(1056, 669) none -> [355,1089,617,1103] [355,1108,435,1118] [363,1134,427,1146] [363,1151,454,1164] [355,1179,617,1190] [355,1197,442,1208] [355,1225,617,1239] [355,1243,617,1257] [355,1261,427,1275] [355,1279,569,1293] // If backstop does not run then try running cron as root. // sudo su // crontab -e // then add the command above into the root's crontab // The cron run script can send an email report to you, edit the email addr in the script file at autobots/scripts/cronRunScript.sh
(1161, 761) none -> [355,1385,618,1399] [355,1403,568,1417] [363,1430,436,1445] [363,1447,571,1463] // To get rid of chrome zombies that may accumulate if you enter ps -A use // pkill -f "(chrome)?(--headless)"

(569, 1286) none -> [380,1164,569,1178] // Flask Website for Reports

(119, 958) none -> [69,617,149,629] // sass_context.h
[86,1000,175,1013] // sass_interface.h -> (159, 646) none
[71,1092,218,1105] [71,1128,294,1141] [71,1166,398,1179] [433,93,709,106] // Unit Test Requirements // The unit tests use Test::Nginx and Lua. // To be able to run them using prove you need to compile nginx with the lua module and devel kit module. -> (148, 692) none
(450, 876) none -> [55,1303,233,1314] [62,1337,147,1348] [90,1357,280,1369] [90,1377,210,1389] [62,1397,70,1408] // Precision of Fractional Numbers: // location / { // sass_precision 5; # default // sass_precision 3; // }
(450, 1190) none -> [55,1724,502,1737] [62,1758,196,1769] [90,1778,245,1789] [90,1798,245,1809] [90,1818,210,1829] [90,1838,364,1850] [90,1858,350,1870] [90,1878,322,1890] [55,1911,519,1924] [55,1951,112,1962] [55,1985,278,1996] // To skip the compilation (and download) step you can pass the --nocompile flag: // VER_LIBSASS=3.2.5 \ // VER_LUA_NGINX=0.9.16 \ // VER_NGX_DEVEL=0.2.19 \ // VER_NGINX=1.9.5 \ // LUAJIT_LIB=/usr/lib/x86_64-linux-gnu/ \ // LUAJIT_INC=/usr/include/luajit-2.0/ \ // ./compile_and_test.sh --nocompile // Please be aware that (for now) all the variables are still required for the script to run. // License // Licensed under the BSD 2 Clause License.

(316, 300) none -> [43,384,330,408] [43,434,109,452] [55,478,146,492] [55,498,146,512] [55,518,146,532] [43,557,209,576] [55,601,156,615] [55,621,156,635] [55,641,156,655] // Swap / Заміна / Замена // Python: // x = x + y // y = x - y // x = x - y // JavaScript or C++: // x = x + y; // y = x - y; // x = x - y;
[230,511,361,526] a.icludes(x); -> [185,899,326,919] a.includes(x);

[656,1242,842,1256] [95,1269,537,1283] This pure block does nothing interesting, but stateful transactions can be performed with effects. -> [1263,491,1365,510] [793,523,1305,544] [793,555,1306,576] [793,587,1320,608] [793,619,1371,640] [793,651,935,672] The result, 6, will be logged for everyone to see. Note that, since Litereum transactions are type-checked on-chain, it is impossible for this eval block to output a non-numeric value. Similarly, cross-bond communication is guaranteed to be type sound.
- - - -
What is needed >> From the material above, set down exactly the lines starting at the one with "(1161, 761) none" and ending at the one with "[71,1092,218,1105] [71,1128,294,1141] [71,1166,398,1179]", end lines included.

Solution >>
(1161, 761) none -> [355,1385,618,1399] [355,1403,568,1417] [363,1430,436,1445] [363,1447,571,1463] // To get rid of chrome zombies that may accumulate if you enter ps -A use // pkill -f "(chrome)?(--headless)"

(569, 1286) none -> [380,1164,569,1178] // Flask Website for Reports

(119, 958) none -> [69,617,149,629] // sass_context.h
[86,1000,175,1013] // sass_interface.h -> (159, 646) none
[71,1092,218,1105] [71,1128,294,1141] [71,1166,398,1179] [433,93,709,106] // Unit Test Requirements // The unit tests use Test::Nginx and Lua. // To be able to run them using prove you need to compile nginx with the lua module and devel kit module. -> (148, 692) none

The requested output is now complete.